- What is required -
Leaving out every picture, copy the lines of the material below exactly, from the line containing "column Score | position: 3 -> none" through the line containing "Dragapult | Score: 1 - 2 - 0 -> 19 - 20 - 0".

- Excerpted records -
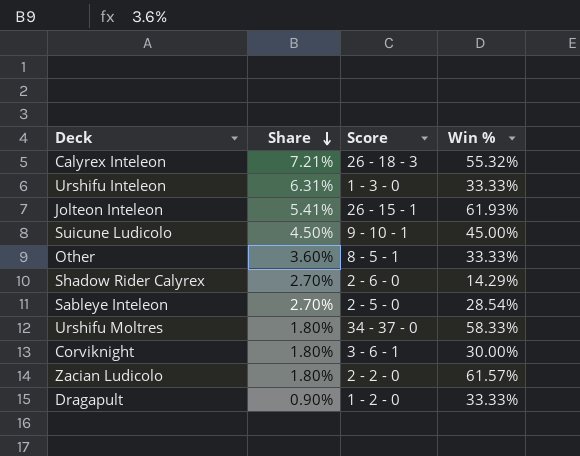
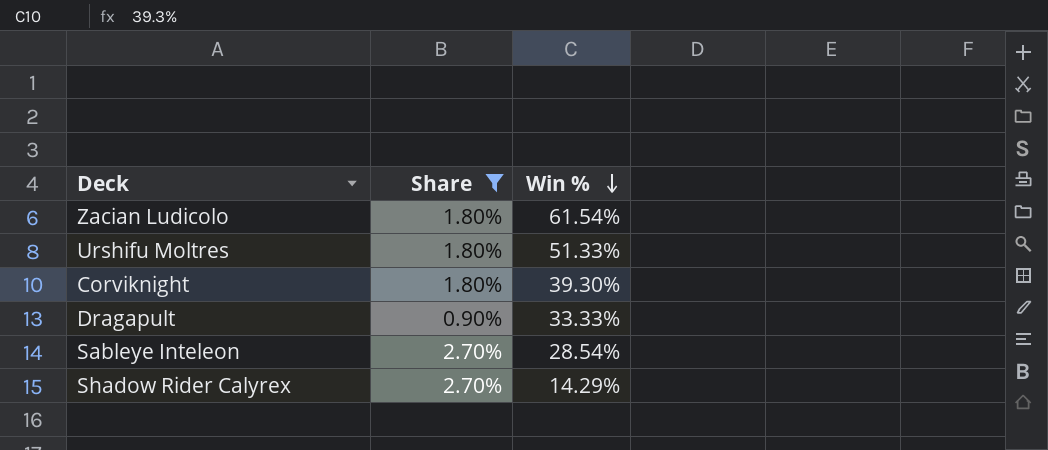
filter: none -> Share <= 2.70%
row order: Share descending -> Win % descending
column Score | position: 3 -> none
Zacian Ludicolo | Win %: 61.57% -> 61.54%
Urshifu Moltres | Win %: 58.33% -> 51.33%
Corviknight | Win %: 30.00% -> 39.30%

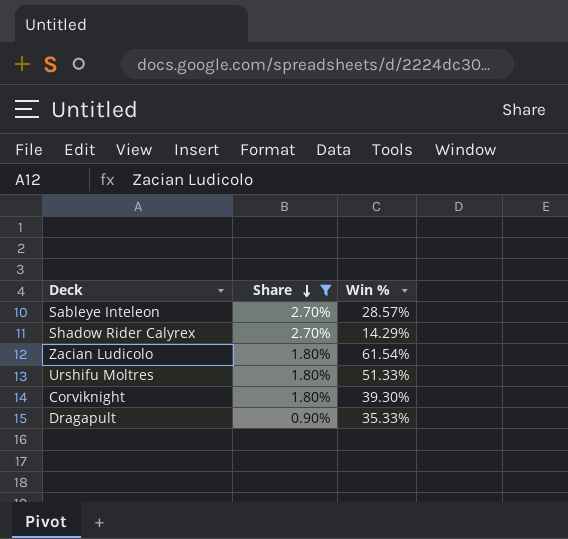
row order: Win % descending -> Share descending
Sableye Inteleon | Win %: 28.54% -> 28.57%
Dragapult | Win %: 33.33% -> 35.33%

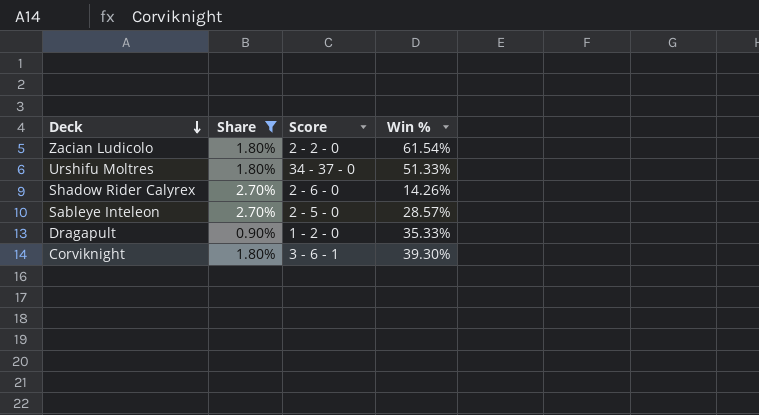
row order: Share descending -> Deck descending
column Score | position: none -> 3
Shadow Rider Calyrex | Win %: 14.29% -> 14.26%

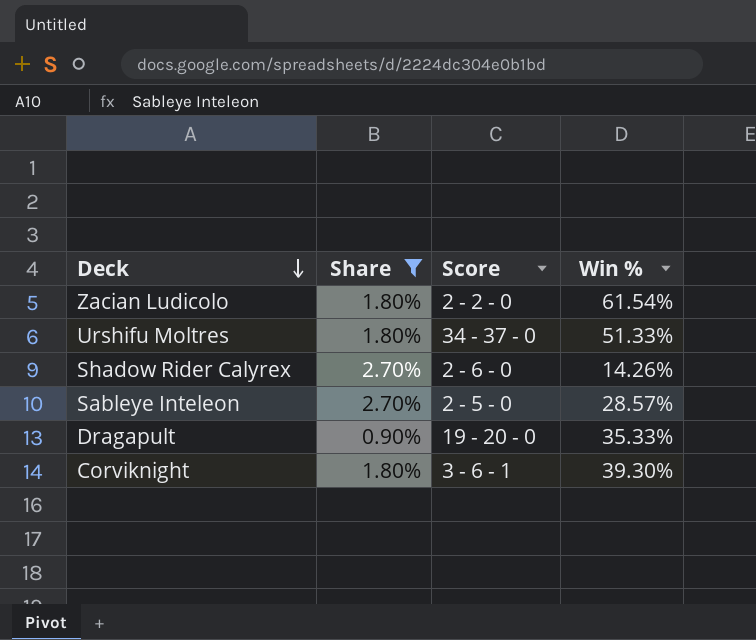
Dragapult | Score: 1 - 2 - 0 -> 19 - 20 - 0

* * *

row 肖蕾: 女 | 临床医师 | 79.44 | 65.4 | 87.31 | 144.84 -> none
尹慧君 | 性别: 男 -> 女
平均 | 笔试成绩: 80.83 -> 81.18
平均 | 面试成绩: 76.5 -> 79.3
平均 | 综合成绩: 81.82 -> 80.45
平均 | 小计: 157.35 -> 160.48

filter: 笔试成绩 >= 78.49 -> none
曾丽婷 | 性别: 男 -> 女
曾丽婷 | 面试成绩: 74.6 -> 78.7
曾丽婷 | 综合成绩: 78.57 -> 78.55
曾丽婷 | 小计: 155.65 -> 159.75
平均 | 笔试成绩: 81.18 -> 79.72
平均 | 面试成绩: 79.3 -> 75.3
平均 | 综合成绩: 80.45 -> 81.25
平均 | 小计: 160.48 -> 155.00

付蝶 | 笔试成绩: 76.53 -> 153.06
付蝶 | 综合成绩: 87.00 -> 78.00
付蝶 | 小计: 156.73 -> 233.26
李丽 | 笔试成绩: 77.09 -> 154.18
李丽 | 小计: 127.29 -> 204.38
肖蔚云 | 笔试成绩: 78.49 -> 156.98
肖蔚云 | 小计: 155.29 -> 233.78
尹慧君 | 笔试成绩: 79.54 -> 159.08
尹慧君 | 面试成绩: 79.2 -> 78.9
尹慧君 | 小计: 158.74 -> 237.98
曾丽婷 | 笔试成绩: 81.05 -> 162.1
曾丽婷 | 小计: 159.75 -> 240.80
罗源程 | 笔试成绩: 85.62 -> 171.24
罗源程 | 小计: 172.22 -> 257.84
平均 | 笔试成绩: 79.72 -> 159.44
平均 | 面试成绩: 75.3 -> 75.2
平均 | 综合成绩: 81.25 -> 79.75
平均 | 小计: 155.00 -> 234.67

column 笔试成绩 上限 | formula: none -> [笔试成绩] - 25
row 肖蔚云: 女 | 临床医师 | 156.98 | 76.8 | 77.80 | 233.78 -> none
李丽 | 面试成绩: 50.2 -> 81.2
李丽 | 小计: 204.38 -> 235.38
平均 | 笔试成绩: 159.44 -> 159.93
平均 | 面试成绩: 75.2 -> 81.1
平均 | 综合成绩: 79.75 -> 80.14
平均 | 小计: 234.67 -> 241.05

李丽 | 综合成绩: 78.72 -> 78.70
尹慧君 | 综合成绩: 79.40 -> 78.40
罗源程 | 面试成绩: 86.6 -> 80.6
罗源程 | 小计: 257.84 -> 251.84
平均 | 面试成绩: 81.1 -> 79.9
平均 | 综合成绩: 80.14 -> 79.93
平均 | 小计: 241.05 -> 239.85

- Response for this exercise -
column Score | position: 3 -> none
Zacian Ludicolo | Win %: 61.57% -> 61.54%
Urshifu Moltres | Win %: 58.33% -> 51.33%
Corviknight | Win %: 30.00% -> 39.30%

row order: Win % descending -> Share descending
Sableye Inteleon | Win %: 28.54% -> 28.57%
Dragapult | Win %: 33.33% -> 35.33%

row order: Share descending -> Deck descending
column Score | position: none -> 3
Shadow Rider Calyrex | Win %: 14.29% -> 14.26%

Dragapult | Score: 1 - 2 - 0 -> 19 - 20 - 0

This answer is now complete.